Merchant Model

The merchant model is a business model that consists in selling goods or services over the internet. This type of e-business is the most popular amongst wholesalers and retailers, and its sales are usually made through auctions or based on list prices.

It is often the case that online merchants offer products at a discounted price, this is attributable to the way they operate because of the following reasons:

  • Merchandise is purchased from manufacturers in large amounts
  • Operations are usually done from inexpensive warehouses located in peripheral areas
  • Drop shipping is frequently used as supply chain management technique, which means that the retailer does not keep goods in stock; instead it instructs the manufacturer or wholesaler to ship the purchased merchandise directly to the customer.

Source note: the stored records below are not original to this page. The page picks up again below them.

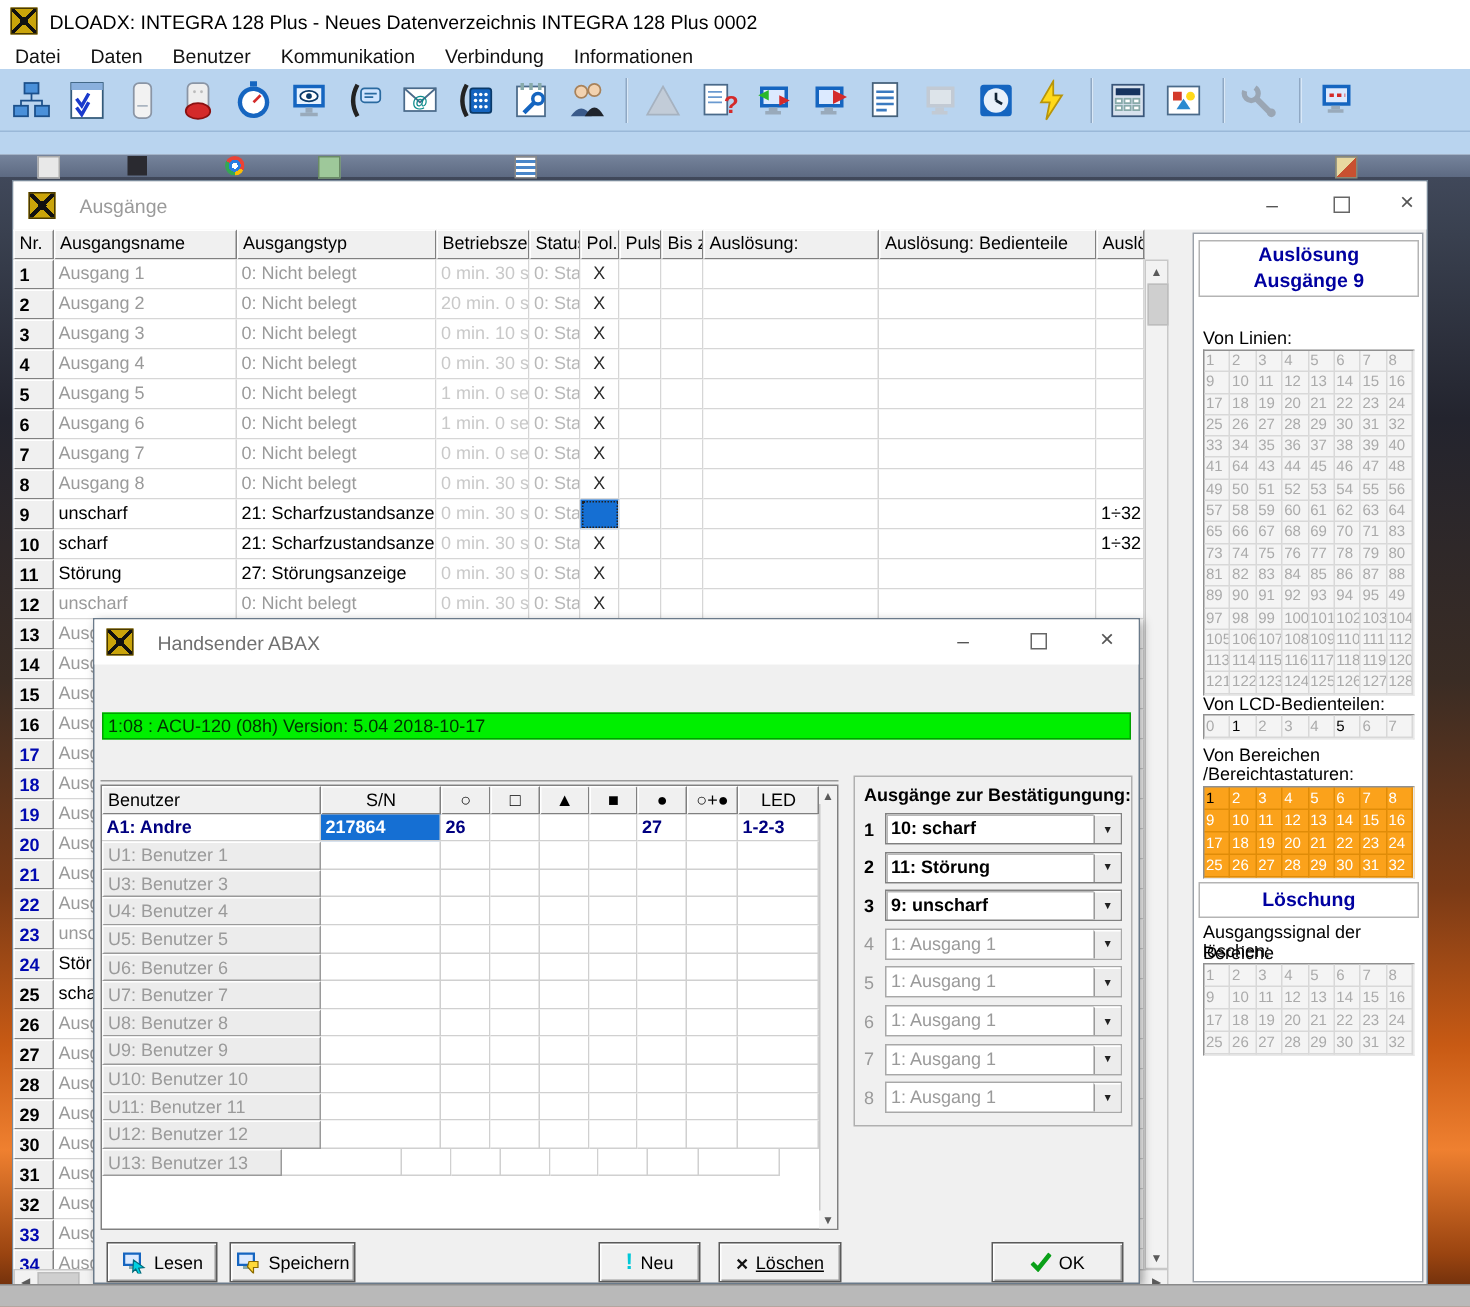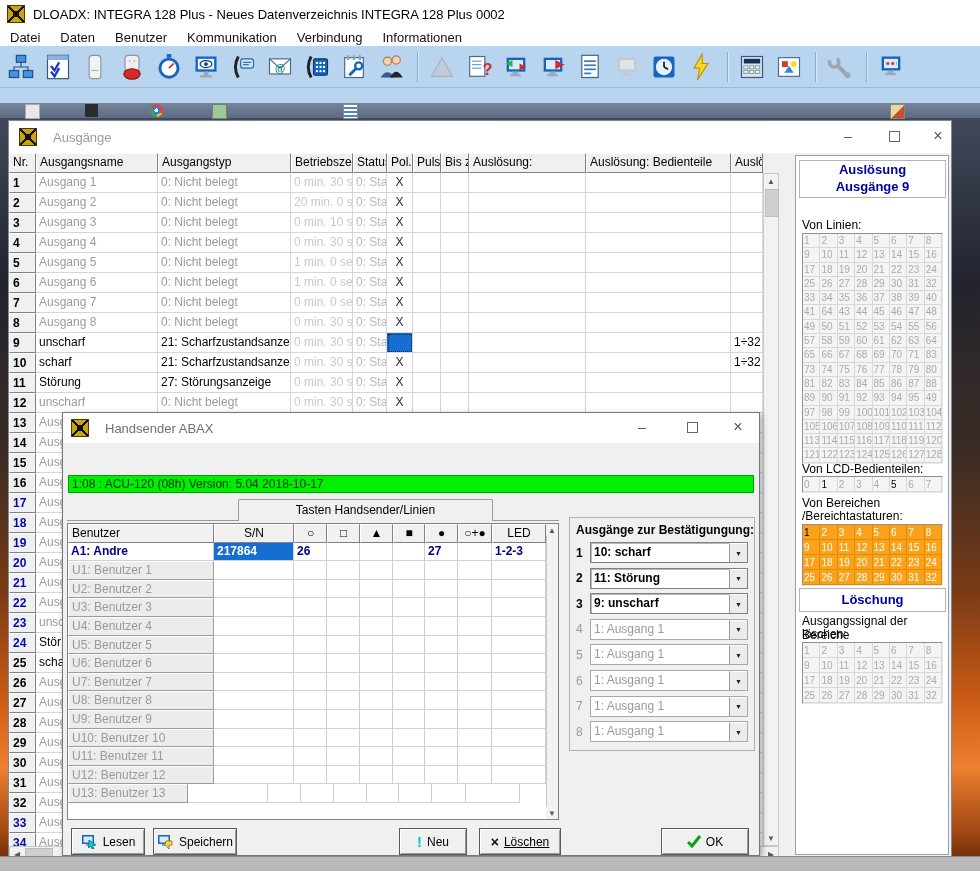--- a/index.html
+++ b/index.html
@@ -1036,21 +1036,20 @@
       <div id="app-icon" style="margin-left:8px;"></div>
       <div id="dlg-title">Handsender ABAX</div>
       <div class="winbtn" style="left:562px;top:1px;">–</div>
       <div class="winbtn" style="left:612px;top:1px;">
           <span class="maxbox"></span>
         </div>
       <div class="winbtn" style="left:658px;top:1px;font-size:16px;">×</div>
     </div>
     <div class="abs" id="dlg-status" style="color:#003300;">1:08 :  ACU-120  (08h) Version: 5.04 2018-10-17</div>
     <div class="abs" id="dlg-tabline"></div>
-    <div class="abs" id="dlg-tab">Tasten Handsender/Linien</div>
 
     <div class="abs" id="dlg-table">
       <div id="dt-body">
           <div class="drow">
             <div class="dhcell" style="width: 146px; text-align: left; padding-left: 3px;">Benutzer</div>
             <div class="dhcell" style="width: 80px;">S/N</div>
             <div class="dhcell" style="width: 33px;">○</div>
             <div class="dhcell" style="width: 33px;">□</div>
             <div class="dhcell" style="width: 33px;">▲</div>
             <div class="dhcell" style="width: 32px;">■</div>
@@ -1064,31 +1063,20 @@
             <div class="dcell navybold" style="width: 33px;">26</div>
             <div class="dcell navybold" style="width: 33px;"></div>
             <div class="dcell navybold" style="width: 33px;"></div>
             <div class="dcell navybold" style="width: 32px;"></div>
             <div class="dcell navybold" style="width: 33px;">27</div>
             <div class="dcell navybold" style="width: 34px;"></div>
             <div class="dcell navybold" style="width: 54px;">1-2-3</div>
           </div>
           <div class="drow">
             <div class="dcell ubtn" style="width: 146px;">U1: Benutzer  1</div>
-            <div class="dcell" style="width: 80px;"></div>
-            <div class="dcell" style="width: 33px;"></div>
-            <div class="dcell" style="width: 33px;"></div>
-            <div class="dcell" style="width: 33px;"></div>
-            <div class="dcell" style="width: 32px;"></div>
-            <div class="dcell" style="width: 33px;"></div>
-            <div class="dcell" style="width: 34px;"></div>
-            <div class="dcell" style="width: 54px;"></div>
-          </div>
-          <div class="drow">
-            <div class="dcell ubtn" style="width: 146px;">U2: Benutzer  2</div>
             <div class="dcell" style="width: 80px;"></div>
             <div class="dcell" style="width: 33px;"></div>
             <div class="dcell" style="width: 33px;"></div>
             <div class="dcell" style="width: 33px;"></div>
             <div class="dcell" style="width: 32px;"></div>
             <div class="dcell" style="width: 33px;"></div>
             <div class="dcell" style="width: 34px;"></div>
             <div class="dcell" style="width: 54px;"></div>
           </div>
           <div class="drow">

The Different Types of Merchants

Based on the sales level and the distribution channel, merchants can be classified in the following manner:

  • E-tailer (also known as Online Merchant or Virtual Merchant): wholesale and retail companies that only operate across the internet. Giant is the best example of an E-tailer.
  • Bit Vendor (also known as Digital Merchant): a merchant that exclusively offers digital products and services, it does its sales and distribution over the internet. The classic example is the Apple iTunes Music Store.
  • Click and Mortar: companies which operate both online and offline. These are businesses that have a physical store or office where they offer face-to-face service in addition to an online shop. Some examples of click and mortar merchants include: Zara, Walmart, etc.
  • Catalog Merchant: retailers selling from a printed and/or online catalog. This type of merchant receives and processes mail, telephone and online orders. One example is Argos, which is a general-goods catalog merchant with strong presence in Ireland and the UK.

Successful Implementation of the Merchant Model

There are two main aspects to successfully implement the merchant model, namely generating traffic to a company’s website and having an attractive and simple-to-use website. Indeed, with the intention of attracting visitors to their websites, companies frequently make use of the services offered by affiliates (internet publishers).

One major drawback of the merchant model is that chargebacks are more frequent in online shopping (or any other card not present transactions) than in face-to-face transactions. Therefore, taking fraud prevention measures is essential to guarantee the model’s success.